=== Begin Enclosure ===
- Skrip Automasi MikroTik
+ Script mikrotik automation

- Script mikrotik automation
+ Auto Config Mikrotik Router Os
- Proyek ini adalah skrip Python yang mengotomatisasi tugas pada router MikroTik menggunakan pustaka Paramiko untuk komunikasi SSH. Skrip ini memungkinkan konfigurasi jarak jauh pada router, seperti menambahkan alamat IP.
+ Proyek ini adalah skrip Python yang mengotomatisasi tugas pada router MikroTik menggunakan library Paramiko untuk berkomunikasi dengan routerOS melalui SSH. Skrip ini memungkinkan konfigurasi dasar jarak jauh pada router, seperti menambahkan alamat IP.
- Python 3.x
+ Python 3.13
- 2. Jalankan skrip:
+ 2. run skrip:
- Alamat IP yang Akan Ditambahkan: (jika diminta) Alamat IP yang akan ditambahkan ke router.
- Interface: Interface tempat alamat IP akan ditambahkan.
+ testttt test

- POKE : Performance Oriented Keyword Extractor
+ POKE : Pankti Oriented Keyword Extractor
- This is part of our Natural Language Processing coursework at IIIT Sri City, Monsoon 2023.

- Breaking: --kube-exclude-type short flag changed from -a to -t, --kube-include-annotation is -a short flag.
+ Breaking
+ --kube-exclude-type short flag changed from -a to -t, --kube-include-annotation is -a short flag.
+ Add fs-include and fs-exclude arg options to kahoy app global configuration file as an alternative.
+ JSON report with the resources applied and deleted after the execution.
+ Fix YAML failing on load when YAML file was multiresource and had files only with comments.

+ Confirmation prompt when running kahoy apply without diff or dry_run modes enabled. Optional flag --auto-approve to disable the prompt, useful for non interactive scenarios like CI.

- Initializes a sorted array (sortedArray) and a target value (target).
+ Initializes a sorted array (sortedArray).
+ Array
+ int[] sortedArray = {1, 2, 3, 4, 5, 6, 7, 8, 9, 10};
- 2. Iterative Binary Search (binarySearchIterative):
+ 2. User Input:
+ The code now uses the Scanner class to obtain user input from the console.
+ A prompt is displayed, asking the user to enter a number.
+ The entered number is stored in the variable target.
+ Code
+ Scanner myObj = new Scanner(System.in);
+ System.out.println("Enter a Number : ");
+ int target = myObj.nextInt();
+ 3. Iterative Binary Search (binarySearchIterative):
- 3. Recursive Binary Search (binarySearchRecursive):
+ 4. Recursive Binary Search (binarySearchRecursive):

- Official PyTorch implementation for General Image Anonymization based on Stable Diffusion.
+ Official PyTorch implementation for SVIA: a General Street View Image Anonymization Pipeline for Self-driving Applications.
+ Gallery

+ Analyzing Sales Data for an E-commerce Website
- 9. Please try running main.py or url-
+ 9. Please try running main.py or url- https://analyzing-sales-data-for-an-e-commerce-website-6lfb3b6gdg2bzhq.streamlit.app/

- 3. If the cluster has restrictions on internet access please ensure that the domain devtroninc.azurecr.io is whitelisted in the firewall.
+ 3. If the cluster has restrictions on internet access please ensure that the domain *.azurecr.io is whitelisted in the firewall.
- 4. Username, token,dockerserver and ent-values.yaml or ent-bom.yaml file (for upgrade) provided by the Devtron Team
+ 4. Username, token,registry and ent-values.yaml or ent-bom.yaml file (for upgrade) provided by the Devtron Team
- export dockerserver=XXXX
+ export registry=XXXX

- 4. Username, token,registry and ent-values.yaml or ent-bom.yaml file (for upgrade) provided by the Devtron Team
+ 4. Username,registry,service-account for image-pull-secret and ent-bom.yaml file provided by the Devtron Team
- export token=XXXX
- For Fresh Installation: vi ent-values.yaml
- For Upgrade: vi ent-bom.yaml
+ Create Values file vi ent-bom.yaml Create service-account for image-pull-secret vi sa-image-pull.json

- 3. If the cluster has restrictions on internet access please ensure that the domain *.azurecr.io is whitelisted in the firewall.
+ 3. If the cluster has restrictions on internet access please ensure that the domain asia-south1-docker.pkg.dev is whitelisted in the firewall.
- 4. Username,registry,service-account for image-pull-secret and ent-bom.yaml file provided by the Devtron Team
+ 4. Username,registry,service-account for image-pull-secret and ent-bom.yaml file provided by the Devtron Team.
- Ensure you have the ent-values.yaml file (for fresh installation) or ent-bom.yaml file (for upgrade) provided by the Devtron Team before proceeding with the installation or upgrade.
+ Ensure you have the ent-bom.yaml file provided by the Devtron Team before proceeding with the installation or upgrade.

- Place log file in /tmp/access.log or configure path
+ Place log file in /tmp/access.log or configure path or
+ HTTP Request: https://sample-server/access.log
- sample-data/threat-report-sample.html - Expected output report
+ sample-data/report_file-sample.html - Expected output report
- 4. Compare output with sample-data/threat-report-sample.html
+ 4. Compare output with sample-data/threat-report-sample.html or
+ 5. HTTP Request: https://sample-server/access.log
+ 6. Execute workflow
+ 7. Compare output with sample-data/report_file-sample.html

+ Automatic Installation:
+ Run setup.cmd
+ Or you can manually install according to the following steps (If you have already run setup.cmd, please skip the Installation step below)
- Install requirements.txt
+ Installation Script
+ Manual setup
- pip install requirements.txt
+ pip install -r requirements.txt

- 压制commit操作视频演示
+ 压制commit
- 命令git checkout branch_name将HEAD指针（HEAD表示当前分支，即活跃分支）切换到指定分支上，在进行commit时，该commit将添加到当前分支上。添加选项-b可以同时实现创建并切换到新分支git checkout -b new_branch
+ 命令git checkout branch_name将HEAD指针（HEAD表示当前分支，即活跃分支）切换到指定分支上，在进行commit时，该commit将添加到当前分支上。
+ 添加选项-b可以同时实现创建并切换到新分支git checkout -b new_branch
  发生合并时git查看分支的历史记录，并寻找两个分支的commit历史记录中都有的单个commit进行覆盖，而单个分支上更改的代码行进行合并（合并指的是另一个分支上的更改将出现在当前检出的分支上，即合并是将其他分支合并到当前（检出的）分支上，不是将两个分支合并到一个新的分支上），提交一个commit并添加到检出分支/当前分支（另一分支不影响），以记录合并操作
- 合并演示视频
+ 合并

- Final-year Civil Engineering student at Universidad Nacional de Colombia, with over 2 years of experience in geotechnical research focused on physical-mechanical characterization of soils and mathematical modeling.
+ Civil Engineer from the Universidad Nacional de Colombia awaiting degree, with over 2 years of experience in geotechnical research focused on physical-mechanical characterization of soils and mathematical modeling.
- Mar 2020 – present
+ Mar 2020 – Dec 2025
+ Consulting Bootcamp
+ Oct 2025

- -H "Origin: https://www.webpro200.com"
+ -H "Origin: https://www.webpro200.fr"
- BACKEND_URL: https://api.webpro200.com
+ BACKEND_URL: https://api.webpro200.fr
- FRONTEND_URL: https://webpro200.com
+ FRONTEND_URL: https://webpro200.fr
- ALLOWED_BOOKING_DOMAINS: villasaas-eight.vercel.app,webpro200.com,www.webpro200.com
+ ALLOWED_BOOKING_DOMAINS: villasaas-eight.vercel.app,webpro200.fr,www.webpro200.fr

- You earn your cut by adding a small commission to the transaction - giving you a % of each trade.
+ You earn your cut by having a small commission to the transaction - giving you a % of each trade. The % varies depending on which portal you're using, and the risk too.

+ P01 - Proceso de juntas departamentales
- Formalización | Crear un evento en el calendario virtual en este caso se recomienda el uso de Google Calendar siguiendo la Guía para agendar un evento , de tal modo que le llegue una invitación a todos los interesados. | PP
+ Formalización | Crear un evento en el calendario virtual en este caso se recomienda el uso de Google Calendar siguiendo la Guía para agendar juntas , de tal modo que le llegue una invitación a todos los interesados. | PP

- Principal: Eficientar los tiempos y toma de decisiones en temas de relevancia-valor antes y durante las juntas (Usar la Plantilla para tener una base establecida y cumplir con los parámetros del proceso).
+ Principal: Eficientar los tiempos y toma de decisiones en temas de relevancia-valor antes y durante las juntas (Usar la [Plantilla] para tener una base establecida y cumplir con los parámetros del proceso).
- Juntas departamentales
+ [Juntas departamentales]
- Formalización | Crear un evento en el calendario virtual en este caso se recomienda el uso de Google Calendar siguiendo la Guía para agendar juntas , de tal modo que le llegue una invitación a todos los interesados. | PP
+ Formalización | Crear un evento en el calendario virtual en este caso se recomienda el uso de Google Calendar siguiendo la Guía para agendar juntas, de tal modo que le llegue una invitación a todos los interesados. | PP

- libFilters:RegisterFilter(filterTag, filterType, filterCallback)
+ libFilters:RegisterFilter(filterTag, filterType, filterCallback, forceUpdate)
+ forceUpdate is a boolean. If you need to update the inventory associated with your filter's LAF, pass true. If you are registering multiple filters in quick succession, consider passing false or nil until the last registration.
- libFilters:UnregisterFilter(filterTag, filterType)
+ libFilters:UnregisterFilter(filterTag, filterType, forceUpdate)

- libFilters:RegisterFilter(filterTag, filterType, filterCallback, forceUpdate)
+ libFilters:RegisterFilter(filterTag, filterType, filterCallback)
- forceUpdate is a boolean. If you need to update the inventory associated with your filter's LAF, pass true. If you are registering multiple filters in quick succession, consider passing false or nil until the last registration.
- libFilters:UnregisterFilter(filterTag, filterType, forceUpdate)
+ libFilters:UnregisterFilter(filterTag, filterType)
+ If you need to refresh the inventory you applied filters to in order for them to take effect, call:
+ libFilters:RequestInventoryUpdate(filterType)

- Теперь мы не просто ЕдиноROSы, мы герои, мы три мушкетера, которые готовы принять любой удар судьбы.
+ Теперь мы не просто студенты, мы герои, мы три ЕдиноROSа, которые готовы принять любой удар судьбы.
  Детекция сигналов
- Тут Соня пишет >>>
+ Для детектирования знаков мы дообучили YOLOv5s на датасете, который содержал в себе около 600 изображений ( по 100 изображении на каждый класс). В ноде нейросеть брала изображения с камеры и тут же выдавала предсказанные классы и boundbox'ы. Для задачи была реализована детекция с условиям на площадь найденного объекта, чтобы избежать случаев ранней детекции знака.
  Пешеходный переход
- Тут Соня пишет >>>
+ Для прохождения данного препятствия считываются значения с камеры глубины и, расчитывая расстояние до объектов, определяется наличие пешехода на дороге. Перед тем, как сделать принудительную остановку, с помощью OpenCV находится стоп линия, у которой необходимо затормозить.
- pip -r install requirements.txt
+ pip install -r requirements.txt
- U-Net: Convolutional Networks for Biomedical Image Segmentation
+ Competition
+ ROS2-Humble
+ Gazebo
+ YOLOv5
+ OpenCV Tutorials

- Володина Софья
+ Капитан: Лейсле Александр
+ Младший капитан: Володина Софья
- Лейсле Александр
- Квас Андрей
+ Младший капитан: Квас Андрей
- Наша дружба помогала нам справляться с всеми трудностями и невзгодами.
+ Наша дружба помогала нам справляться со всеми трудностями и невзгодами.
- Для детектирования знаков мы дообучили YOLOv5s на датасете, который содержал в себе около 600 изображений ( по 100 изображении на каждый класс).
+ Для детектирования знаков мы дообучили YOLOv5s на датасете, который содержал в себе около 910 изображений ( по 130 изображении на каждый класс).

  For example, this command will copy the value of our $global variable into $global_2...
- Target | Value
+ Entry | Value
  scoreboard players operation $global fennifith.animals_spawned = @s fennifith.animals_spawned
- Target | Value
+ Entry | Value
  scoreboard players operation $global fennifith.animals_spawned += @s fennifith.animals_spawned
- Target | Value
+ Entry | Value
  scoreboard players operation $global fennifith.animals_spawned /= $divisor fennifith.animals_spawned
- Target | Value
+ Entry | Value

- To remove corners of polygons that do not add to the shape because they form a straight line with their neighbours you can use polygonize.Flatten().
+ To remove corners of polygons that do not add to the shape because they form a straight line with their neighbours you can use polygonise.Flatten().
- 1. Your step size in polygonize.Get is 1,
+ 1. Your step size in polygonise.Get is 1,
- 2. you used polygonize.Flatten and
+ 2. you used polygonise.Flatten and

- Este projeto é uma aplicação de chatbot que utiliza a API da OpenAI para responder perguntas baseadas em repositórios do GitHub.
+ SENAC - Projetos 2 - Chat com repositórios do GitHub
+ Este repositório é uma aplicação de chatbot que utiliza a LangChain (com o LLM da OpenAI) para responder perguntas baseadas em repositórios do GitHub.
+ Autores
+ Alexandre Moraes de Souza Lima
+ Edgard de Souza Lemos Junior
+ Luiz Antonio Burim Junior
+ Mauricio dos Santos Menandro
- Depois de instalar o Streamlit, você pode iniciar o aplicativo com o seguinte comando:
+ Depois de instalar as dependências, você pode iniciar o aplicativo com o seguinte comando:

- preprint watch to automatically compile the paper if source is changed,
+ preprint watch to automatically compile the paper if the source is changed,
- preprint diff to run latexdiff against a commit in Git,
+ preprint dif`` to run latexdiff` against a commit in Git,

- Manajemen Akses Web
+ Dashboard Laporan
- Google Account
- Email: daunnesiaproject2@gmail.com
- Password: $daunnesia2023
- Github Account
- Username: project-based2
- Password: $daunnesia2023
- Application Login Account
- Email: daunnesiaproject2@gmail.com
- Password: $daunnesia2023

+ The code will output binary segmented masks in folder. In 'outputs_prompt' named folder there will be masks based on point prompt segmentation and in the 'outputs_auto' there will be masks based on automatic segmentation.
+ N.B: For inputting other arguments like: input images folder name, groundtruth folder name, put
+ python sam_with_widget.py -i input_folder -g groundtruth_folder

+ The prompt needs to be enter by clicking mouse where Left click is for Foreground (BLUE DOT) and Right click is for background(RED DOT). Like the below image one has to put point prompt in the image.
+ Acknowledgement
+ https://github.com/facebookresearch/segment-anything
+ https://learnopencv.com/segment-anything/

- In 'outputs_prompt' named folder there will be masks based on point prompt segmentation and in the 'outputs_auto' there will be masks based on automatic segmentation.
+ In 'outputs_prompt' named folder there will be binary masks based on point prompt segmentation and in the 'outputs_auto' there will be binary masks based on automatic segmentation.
=== End Enclosure ===
• [ACTIVITY]:
Please give back the records exactly as written, beginning at the first line and including the line that holds "- Proyek ini" as the last.

• [ANSWER BELOW]:
- Skrip Automasi MikroTik
+ Script mikrotik automation

- Script mikrotik automation
+ Auto Config Mikrotik Router Os
- Proyek ini adalah skrip Python yang mengotomatisasi tugas pada router MikroTik menggunakan pustaka Paramiko untuk komunikasi SSH. Skrip ini memungkinkan konfigurasi jarak jauh pada router, seperti menambahkan alamat IP.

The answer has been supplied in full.